▶ Exercise directions:
Every record must be retyped as it stands.

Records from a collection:
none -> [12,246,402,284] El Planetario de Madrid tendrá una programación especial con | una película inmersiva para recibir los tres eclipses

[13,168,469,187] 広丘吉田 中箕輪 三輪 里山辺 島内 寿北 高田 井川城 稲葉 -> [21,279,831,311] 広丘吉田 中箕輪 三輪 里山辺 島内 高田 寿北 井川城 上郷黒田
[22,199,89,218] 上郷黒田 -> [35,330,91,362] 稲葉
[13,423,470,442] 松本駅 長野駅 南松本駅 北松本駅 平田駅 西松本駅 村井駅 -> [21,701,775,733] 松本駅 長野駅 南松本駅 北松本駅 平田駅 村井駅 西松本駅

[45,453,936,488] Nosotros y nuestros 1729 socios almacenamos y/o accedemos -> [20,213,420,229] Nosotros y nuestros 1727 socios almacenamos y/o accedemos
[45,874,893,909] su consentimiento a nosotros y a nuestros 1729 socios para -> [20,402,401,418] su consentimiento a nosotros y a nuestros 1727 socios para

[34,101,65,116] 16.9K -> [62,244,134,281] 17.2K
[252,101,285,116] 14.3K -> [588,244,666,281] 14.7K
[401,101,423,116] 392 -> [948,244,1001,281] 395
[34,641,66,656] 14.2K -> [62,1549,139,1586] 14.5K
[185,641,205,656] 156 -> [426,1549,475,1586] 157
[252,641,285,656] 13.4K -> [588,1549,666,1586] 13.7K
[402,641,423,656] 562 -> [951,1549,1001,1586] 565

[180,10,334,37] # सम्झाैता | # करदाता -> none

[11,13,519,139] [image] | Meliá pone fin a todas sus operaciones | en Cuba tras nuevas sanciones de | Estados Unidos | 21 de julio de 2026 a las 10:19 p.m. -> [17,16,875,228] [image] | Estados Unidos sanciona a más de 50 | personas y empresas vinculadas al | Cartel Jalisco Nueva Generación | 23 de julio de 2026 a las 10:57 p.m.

▶ Exercise response:
none -> [12,246,402,284] El Planetario de Madrid tendrá una programación especial con | una película inmersiva para recibir los tres eclipses

[13,168,469,187] 広丘吉田 中箕輪 三輪 里山辺 島内 寿北 高田 井川城 稲葉 -> [21,279,831,311] 広丘吉田 中箕輪 三輪 里山辺 島内 高田 寿北 井川城 上郷黒田
[22,199,89,218] 上郷黒田 -> [35,330,91,362] 稲葉
[13,423,470,442] 松本駅 長野駅 南松本駅 北松本駅 平田駅 西松本駅 村井駅 -> [21,701,775,733] 松本駅 長野駅 南松本駅 北松本駅 平田駅 村井駅 西松本駅

[45,453,936,488] Nosotros y nuestros 1729 socios almacenamos y/o accedemos -> [20,213,420,229] Nosotros y nuestros 1727 socios almacenamos y/o accedemos
[45,874,893,909] su consentimiento a nosotros y a nuestros 1729 socios para -> [20,402,401,418] su consentimiento a nosotros y a nuestros 1727 socios para

[34,101,65,116] 16.9K -> [62,244,134,281] 17.2K
[252,101,285,116] 14.3K -> [588,244,666,281] 14.7K
[401,101,423,116] 392 -> [948,244,1001,281] 395
[34,641,66,656] 14.2K -> [62,1549,139,1586] 14.5K
[185,641,205,656] 156 -> [426,1549,475,1586] 157
[252,641,285,656] 13.4K -> [588,1549,666,1586] 13.7K
[402,641,423,656] 562 -> [951,1549,1001,1586] 565

[180,10,334,37] # सम्झाैता | # करदाता -> none

[11,13,519,139] [image] | Meliá pone fin a todas sus operaciones | en Cuba tras nuevas sanciones de | Estados Unidos | 21 de julio de 2026 a las 10:19 p.m. -> [17,16,875,228] [image] | Estados Unidos sanciona a más de 50 | personas y empresas vinculadas al | Cartel Jalisco Nueva Generación | 23 de julio de 2026 a las 10:57 p.m.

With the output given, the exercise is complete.